The Information Commission and the High Court would ultimately have to define “unreasonable,” and Parliament would be free to further define it. That’s the way such laws work in the state and federal governments of the U.S. In my home state of Kentucky, the exemption is somewhat narrower, for “a clearly unwarranted invasion of personal privacy.”
Our law also clearly states its basic policy: “Free and open examination of public records is in the public interest, and the exceptions … shall be strictly construed, even though such examination may cause inconvenience or embarrassment to public officials or others.” Parliament may wish to consider such language, to help guide the Commission and the High Court.
Finally, some critics of the law say it is poorly drafted and not up to “international best practices,” but the examples they cite are weak and flimsy, and as far as I know there are no generally accepted international standards for such laws. One reason: They are always evolving, as individual cases define their reach and application. It is impossible to define every exemption in “precise and unequivocal terms,” as one critic inside the government wrote last year.

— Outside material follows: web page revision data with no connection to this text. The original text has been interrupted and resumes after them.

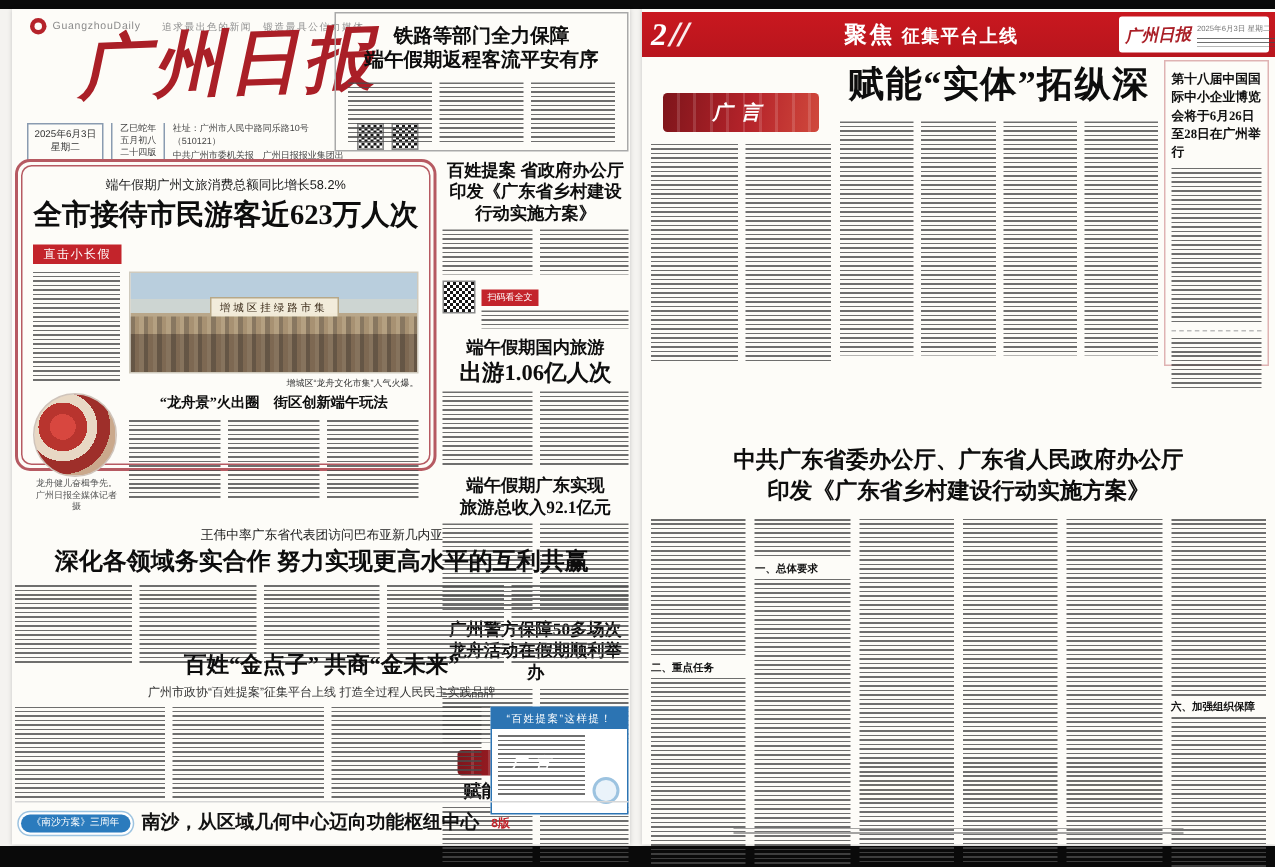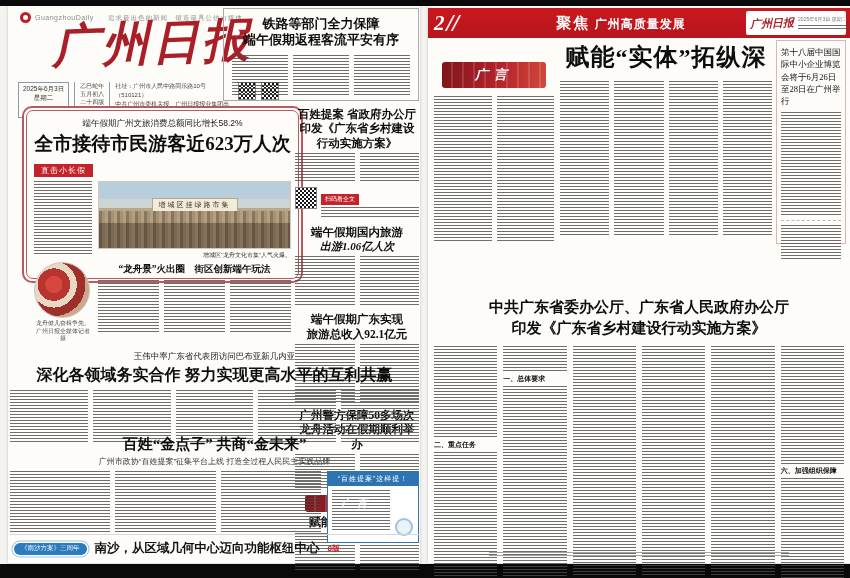--- a/index.html
+++ b/index.html
@@ -274,7 +274,7 @@
       </div>
       <div style="flex:1;text-align:center;color:#fff;">
         <span class="serif" style="font-weight:bold;font-size:15px;letter-spacing:2px;margin-left:16px;">聚焦</span>
-        <span class="serif" style="font-weight:bold;font-size:12px;letter-spacing:1px;">广州高质量发展</span>
+        <span class="serif" style="font-weight:bold;font-size:12px;letter-spacing:1px;">征集平台上线</span>
       </div>
       <div style="width:100px;height:24px;background:#fff;border-radius:2px;margin-right:4px;display:flex;align-items:center;padding:0 4px;gap:4px;">
         <span class="brush" style="font-size:11px;letter-spacing:0;white-space:nowrap;">广州日报</span>

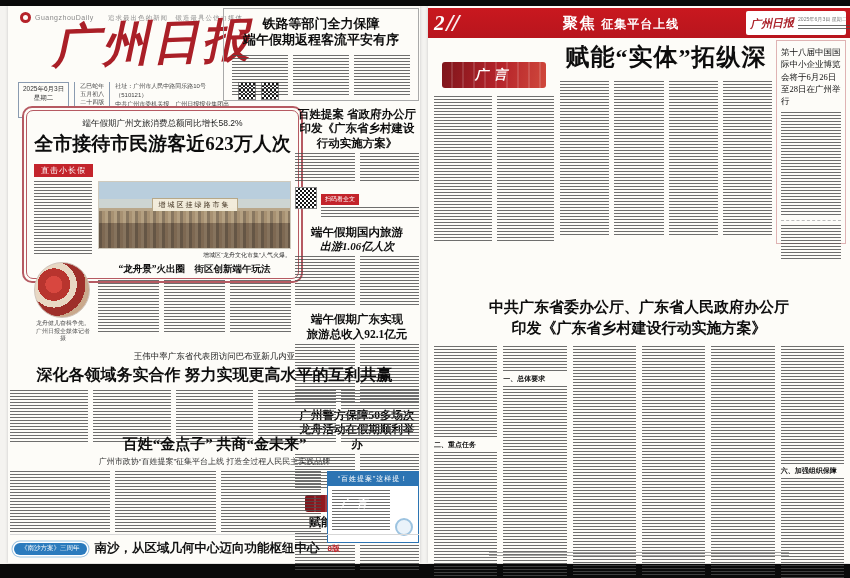--- a/index.html
+++ b/index.html
@@ -318,7 +318,7 @@
     </div>
 
     <div style="position:absolute;left:348px;top:34px;width:70px;height:204px;border:1px solid #dfb3b3;padding:5px 4px;">
-      <div class="serif" style="font-weight:normal;font-size:8.5px;line-height:1.45;color:#111;">第十八届中国国际中小企业博览会将于6月26日至28日在广州举行</div>
+      <div class="serif" style="font-weight:bold;font-size:8.5px;line-height:1.45;color:#111;">第十八届中国国际中小企业博览会将于6月26日至28日在广州举行</div>
       <div class="ft" style="height:104px;margin-top:4px;"></div>
       <div style="border-top:1px dashed #bbb;margin:4px 0;"></div>
       <div class="ft" style="height:34px;"></div>

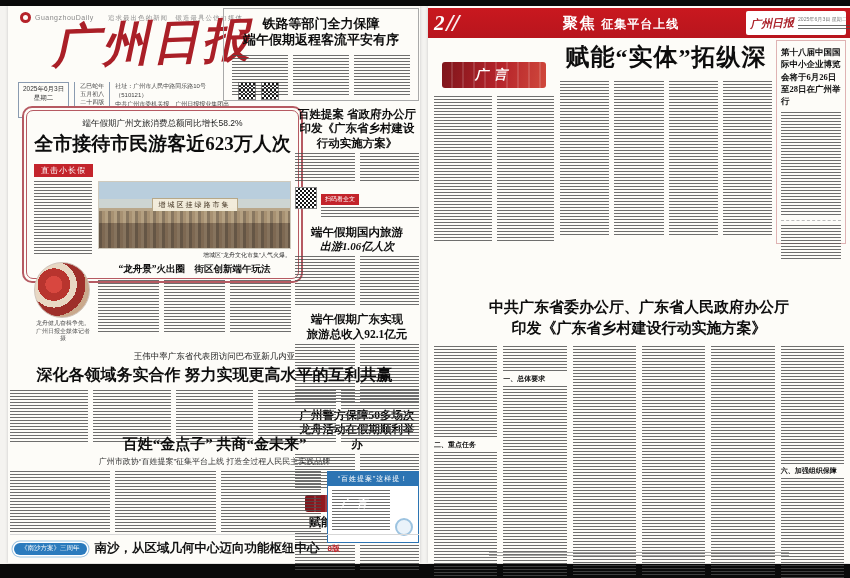--- a/index.html
+++ b/index.html
@@ -101,7 +101,7 @@
         </div>
     </div>
 
-    <div class="redbox-outer" style="position:absolute;left:14px;top:100px;width:281px;height:177px;">
+    <div class="redbox-outer" style="position:absolute;left:2px;top:100px;width:281px;height:208px;">
       <div class="redbox-inner">
         <div style="text-align:center;font-size:8.5px;color:#1a1a1a;">端午假期广州文旅消费总额同比增长58.2%</div>
         <div class="hl" style="font-size:19px;margin:2px 0 3px;">全市接待市民游客近623万人次</div>

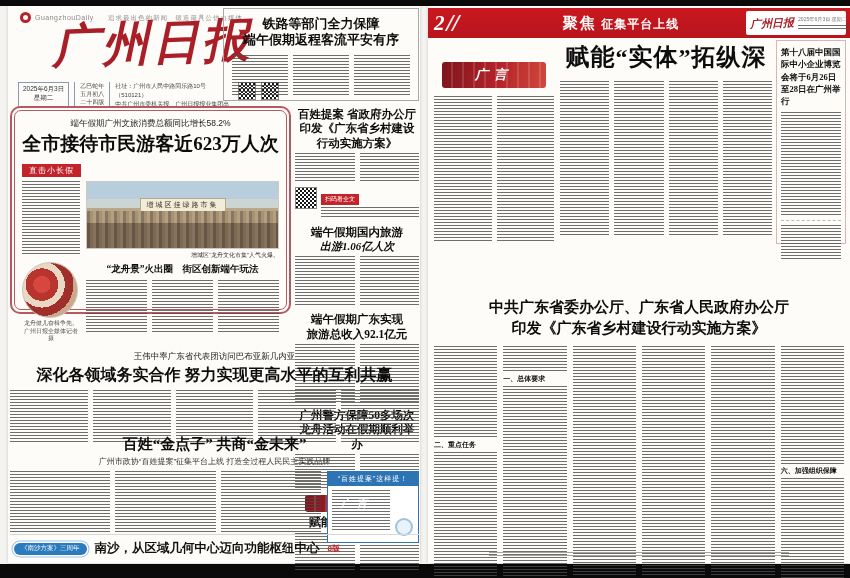--- a/index.html
+++ b/index.html
@@ -161,7 +161,7 @@
       </div>
 
       <div class="hl" style="font-size:11.5px;margin-top:6px;">端午假期国内旅游</div>
-      <div class="hl" style="font-size:11px;font-style:italic;">出游1.06亿人次</div>
+      <div class="hl" style="font-size:15px;">出游1.06亿人次</div>
       <div class="cols" style="margin-top:3px;">
           <div class="col">
             <div class="ft" style="height: 50px;"></div>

Laws are not written in stone. They can be amended, and they are interpreted by case law. No law can be perfectly drafted, and parliaments should not make the perfect the enemy of the good.
Georges Clemenceau, the French journalist and prime minister, once said “War is too serious a matter to entrust to military men.” Government information is too important to entrust to the government. And that is especially true in a country where government controls 80 percent of the economy. No government in the world is immune to corruption, and with this government so intertwined with the economy, Botswana seems to have more than the usual need for a Freedom of Information Act.
The act would give citizens and journalists the tools to do the job they are supposed to do: cast informed votes; hold officials, ministries and institutions accountable for their performance; and keep the people informed so they are prepared to make the choices they are called upon to make in a democratic republic.
Other countries have recognized this, many for a long time. One of the more recent laws was passed in the United Kingdom, and it helped lead to the recent change in government. Using the law, a reporter researched the spending by the offices of members of Parliament and found that much taxpayer money was going to PMs’ private benefit. That led to the resignation of the speaker of the House of Commons and helped defeat his Labour Party in the last election.
As a long-time political reporter in the U.S., I enjoyed meeting with party and government officials on my visits to Botswana and Zambia. I believe the fundamentals of government and politics are pretty much the same in most democracies. Public officials and politicians want to do the right things to help the citizens, but their own political agendas can get in the way, and citizens need the tools to hold them accountable. That’s why democracies need strong freedom-of-information laws that are easy for citizens to use, and to help them speak truth to power.
Al Cross is director of the Institute for Rural Journalism and Community Issues, based at the University of Kentucky, and an associate professor in the university’s School of Journalism and Telecommunications. He was president of the Society of Professional Journalists in 2001-02, is chair of its Government Relations Committee, and is a former member of its Ethics and International committees.